What is a contract manufacturer?

Many terms are used to describe manufacturers: Original Equipment Manufacturers (OEMs), job shops, assembly shops, printers, fabricators, molders, forgers, and so on.  But “contract manufacturers” are those responsible for:

  • Producing products to the specification of the customer.
  • Acting as a part of a supply chain to a larger company.
  • Are typically smaller than their customers, and they are often privately held.
  • Have a focused technical competency, such as injection molding or Swiss machining.
  • Producing a wide variety of products, often in smaller quantities.

Competing as a contract manufacturer

Contract manufacturers compete in a harsh environment. They don’t own the product design, and their competitors are bidding for the same projects.  In many cases, it’s the customer who dictates the service levels and materials.  Even the equipment tends to be off-the-shelf, providing a competitive advantage only until the competition buys a newer, bigger, better, or faster machine.

The only sustainable competitive advantage is to execute better than the competition.  Improvement needs to be a way of life.  Contract manufacturers need to take the same cards that are dealt to their competition and play them smarter.

Making the most of the stages of Operational Excellence (OE) as a contract manufacturer

Contract manufacturers often use Lean techniques to drive improvement.  They’ll start with the low hanging fruit, using the 5S technique to sort, set in order, shine, standardize, and sustain before they progress to setup reduction and machine uptime.  In the early stages, the opportunities and magnitude of improvement are apparent and easily measured.

As the company moves forward, the improvements become more granular.  In the early stages, you could just ask the operator what the most prominent issues are, and you’d have a pretty good idea of where to focus your improvement efforts.  However, as you get more advanced, the opportunities aren’t as apparent.  Maybe the setup took 20 minutes instead of 15, or the part is running 5% slower than the target.

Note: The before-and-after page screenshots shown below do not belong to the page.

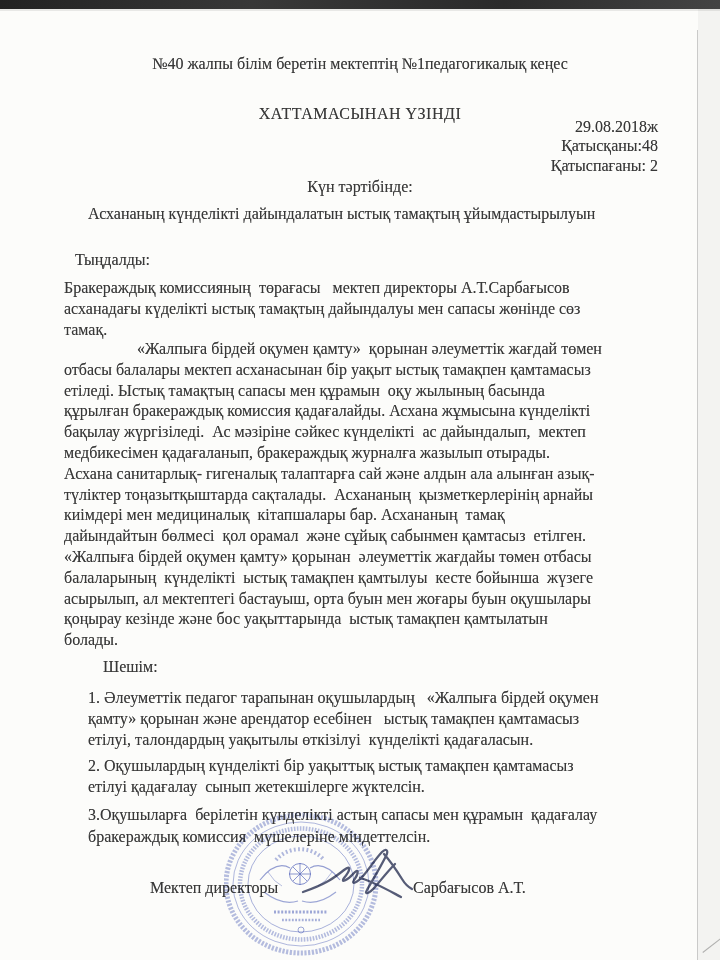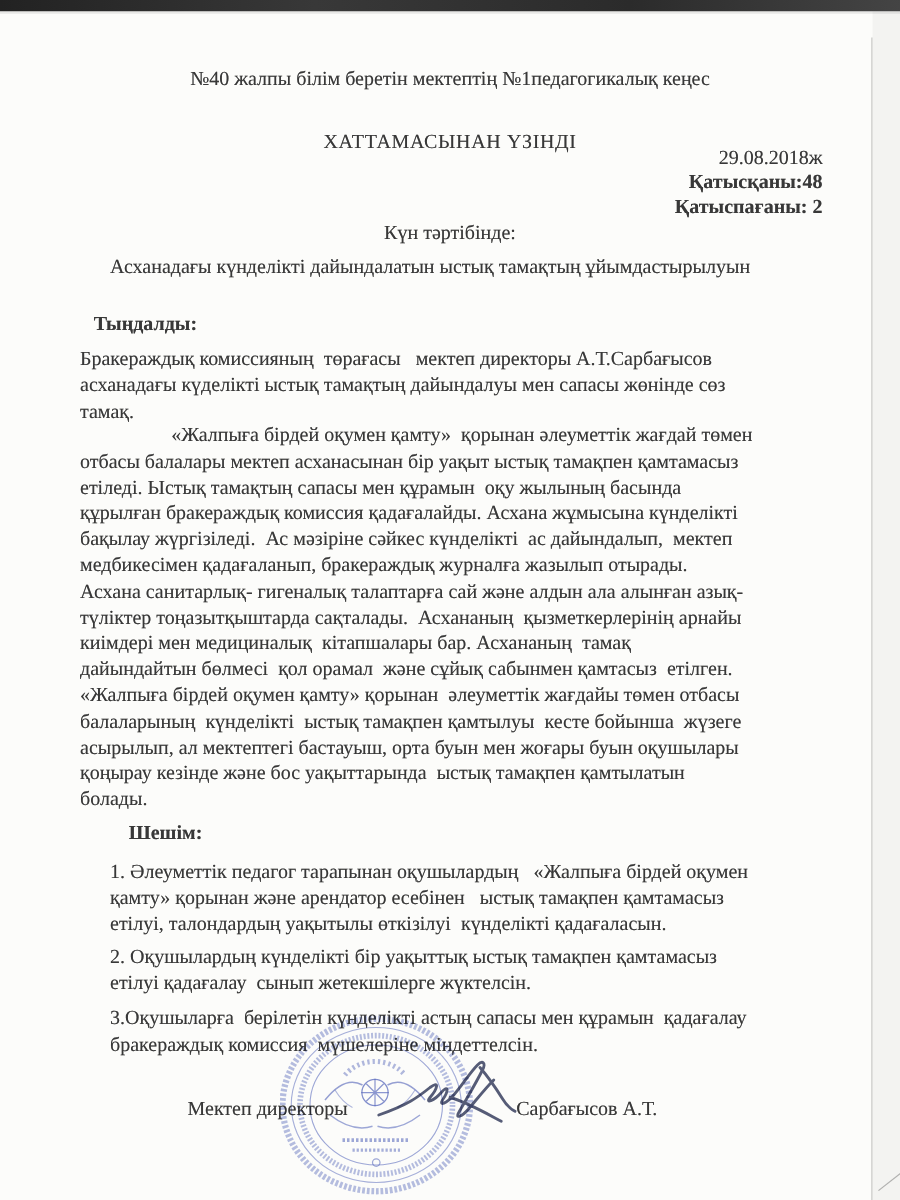--- a/index.html
+++ b/index.html
@@ -20,7 +20,7 @@
   
   .abs { position:absolute; }
   .center { left:0; right:0; text-align:center; }
-  .b { font-weight:700; }
+  .b { font-weight:400; }
   .ln { white-space:pre; }
   .t1 { top:55px; }
   .t2 { top:89px; letter-spacing:.5px;margin-top:16px; }

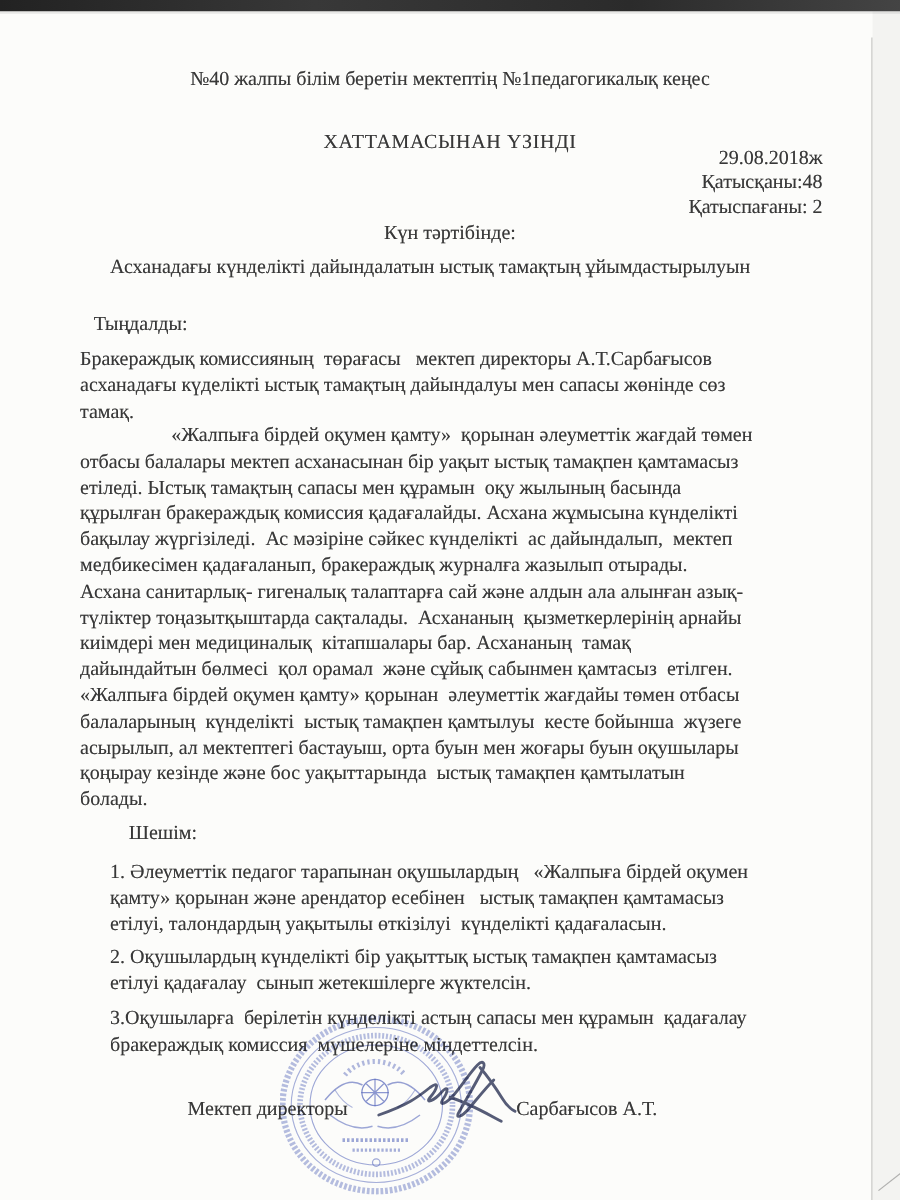--- a/index.html
+++ b/index.html
@@ -66,7 +66,7 @@
   <div class="abs center agenda-h">Күн тәртібінде:</div>
 
   <div class="abs agenda">
-      <div class="ln">Асханадағы күнделікті дайындалатын ыстық тамақтың ұйымдастырылуын</div>
+      <div class="ln">Асхананың күнделікті дайындалатын ыстық тамақтың ұйымдастырылуын</div>
     </div>
 
   <div class="abs b heard-h">Тыңдалды:</div>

These minor issues can go undetected, but they can add up to a significant performance gap.  If your company can minimize these minor issues while your competitors accept them as a way of life, you’ll have a competitive advantage.

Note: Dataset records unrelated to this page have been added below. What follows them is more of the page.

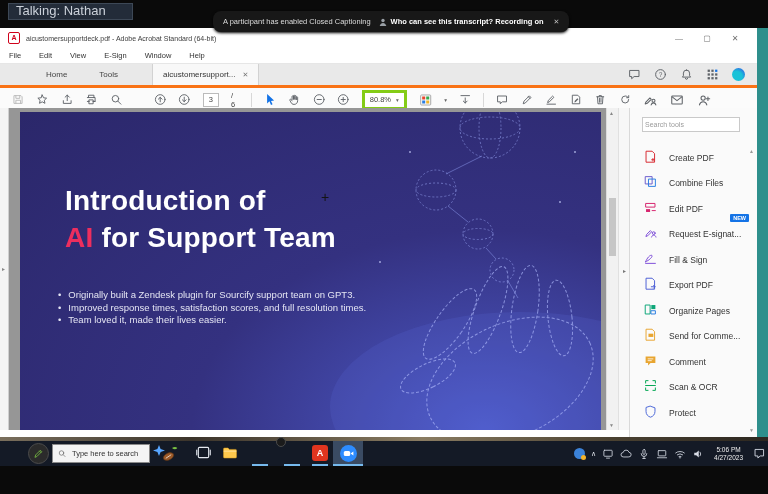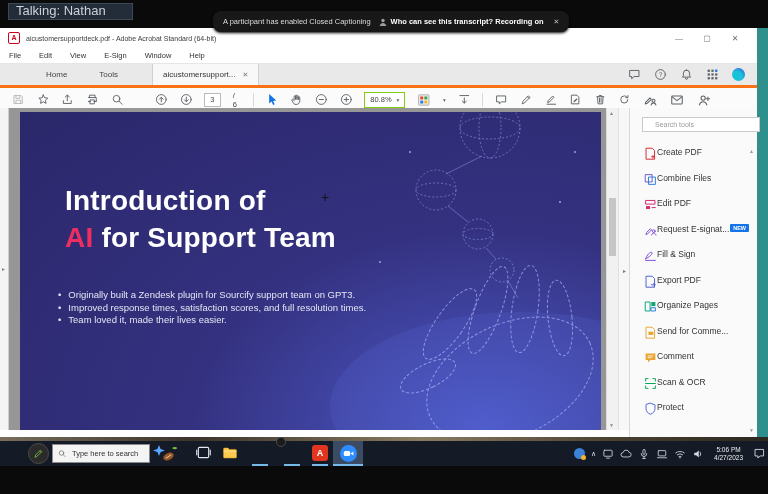--- a/index.html
+++ b/index.html
@@ -30,7 +30,7 @@
   .sp10{width:8px}
   .ic{fill:none;stroke:#5f6368;stroke-width:1.2;stroke-linecap:round;stroke-linejoin:round}
   .pagebox{width:15px;height:12px;background:#fff;border:1px solid #bbb;text-align:center;line-height:12px;font-size:7.5px}
-  .zoombox{display:flex;align-items:center;gap:5px;border:1px solid #84cc16;background:#fff;height:14px;padding:0 5px}
+  .zoombox{display:flex;align-items:center;gap:5px;border:3px solid #84cc16;background:#fff;height:14px;padding:0 5px}
   .caret{font-size:5.5px;color:#666}
   .tb-right{margin-left:auto;display:flex;align-items:center;gap:13px;margin-right:46px}
   

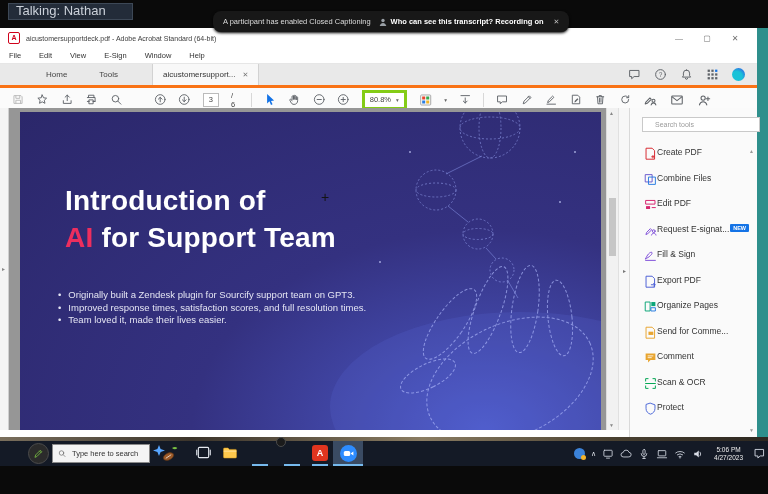--- a/index.html
+++ b/index.html
@@ -51,7 +51,7 @@
   .rp-arrow{position:absolute;left:3px;top:160px;font-size:5px;color:#777}
   
   .sidebar{position:absolute;right:0;top:80px;width:127px;height:329px;background:#fafafa;border-left:1px solid #d9d9d9}
-  .sb-search{display:block;margin:9px 12px 15px 12px;width:92px;height:13px;font-size:7px;border:1px solid #c9c9c9;background:#fff;padding:0 12px;color:#333}
+  .sb-search{display:block;margin:9px 12px 5px 12px;width:92px;height:13px;font-size:7px;border:1px solid #c9c9c9;background:#fff;padding:0 2px;color:#333}
   .sb-search::placeholder{color:#9a9a9a}
   .sb-list{position:relative}
   .sb-item{position:relative;display:flex;align-items:flex-start;gap:0;height:25.5px;padding-left:14px;font-size:8.5px;color:#333}

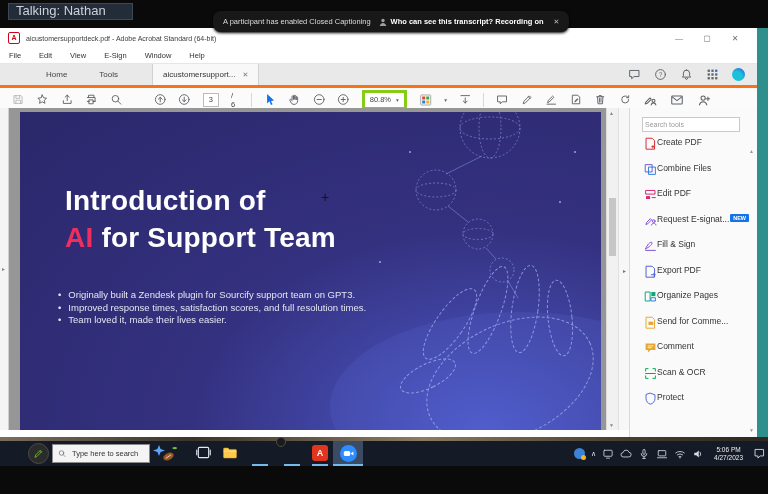--- a/index.html
+++ b/index.html
@@ -54,7 +54,7 @@
   .sb-search{display:block;margin:9px 12px 5px 12px;width:92px;height:13px;font-size:7px;border:1px solid #c9c9c9;background:#fff;padding:0 2px;color:#333}
   .sb-search::placeholder{color:#9a9a9a}
   .sb-list{position:relative}
-  .sb-item{position:relative;display:flex;align-items:flex-start;gap:0;height:25.5px;padding-left:14px;font-size:8.5px;color:#333}
+  .sb-item{position:relative;display:flex;align-items:flex-end;gap:12px;height:25.5px;padding-left:14px;font-size:8.5px;color:#333}
   .sb-badge{position:absolute;right:8px;top:0;background:#1473e6;color:#fff;font-size:5.5px;font-weight:bold;padding:1px 3px;border-radius:1px}
   .sb-up{position:absolute;right:3px;top:40px;font-size:5px;color:#999}
   .sb-dn{position:absolute;right:3px;bottom:4px;font-size:5px;color:#999}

The importance of accurate data collection

Identifying these opportunities takes data.  Move from “I think” and “I feel” statements to knowing, “This is what the data is telling us.”

In the early stages of OE, you can get by with handwritten charts and manual data collection, but this will not scale well and tends to fall apart as you get more advanced.  The data needs to be more detailed and reliable than you can get from handwritten tally sheets.  It also needs to be easy for the operator.  If the operator needs to choose between hitting his production target or tracking data, production will win.

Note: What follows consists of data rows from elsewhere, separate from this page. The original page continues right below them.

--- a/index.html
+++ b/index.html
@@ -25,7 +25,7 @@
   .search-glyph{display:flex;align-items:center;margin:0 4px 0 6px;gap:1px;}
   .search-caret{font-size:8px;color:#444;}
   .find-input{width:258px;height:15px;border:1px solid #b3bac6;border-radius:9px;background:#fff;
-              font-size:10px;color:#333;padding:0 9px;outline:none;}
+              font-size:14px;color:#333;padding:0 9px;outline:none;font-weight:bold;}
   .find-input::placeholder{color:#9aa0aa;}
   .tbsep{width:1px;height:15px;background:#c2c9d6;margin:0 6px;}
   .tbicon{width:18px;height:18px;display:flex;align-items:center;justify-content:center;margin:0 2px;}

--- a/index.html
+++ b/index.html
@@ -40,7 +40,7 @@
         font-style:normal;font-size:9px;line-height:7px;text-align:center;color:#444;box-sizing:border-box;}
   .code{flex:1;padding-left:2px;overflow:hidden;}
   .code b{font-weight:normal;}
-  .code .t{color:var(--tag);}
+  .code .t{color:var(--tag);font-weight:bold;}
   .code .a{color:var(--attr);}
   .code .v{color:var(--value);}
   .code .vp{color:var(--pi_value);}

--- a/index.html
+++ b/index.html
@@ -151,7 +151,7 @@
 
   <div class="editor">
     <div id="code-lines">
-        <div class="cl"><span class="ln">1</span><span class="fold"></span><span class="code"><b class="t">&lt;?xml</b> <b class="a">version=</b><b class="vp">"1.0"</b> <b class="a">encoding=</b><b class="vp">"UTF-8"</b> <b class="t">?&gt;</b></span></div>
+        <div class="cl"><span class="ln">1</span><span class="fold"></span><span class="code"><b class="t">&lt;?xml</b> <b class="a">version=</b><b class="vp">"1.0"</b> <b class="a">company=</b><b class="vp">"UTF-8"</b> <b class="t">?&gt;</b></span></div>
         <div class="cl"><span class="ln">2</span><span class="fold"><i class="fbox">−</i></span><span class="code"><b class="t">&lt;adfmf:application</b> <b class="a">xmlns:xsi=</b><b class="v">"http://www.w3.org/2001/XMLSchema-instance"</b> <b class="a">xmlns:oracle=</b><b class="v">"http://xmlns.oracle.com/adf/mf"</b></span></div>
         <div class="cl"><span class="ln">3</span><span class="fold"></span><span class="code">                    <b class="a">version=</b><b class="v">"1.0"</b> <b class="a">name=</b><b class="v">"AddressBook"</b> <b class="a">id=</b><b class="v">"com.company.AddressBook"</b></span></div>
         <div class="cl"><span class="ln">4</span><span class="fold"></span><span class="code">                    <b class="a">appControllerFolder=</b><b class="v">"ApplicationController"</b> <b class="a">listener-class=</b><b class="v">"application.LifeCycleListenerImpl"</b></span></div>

A new era of data availability

Before recent advances with data collection, companies didn’t have many choices.  They could invest in a Manufacturing Execution System (MES) that integrated directly with the shop floor Programmable Logic Controllers (PLC), but this option was cost-prohibitive to smaller organizations.  Another option was to put an engineer on the shop floor to capture detailed data, but this method could only be applied infrequently and in exceptional circumstances.

But now, with the advanced data collection methods available within the Industry 4.0 Revolution, there are accessible options for contract manufacturers of all sizes. The companies that have established a culture of continuous improvement will uncover a new wave of opportunities to lead them into a higher level of production.

The money is in the last 10%

One might argue that eliminating the smaller wastes isn’t worth the effort. But the fact is, companies make their money on the last 10% of profits.  The first 90% of profit pays all of the bills, but it’s that last bit of throughput that turns the corner from break-even to profitability.  OE is not about cost reduction.  It is about liberating capacity and allowing a company to create more throughput without adding costs.  Unleashing the 10% that the competitors can’t seem to find could be exactly the competitive advantage you need.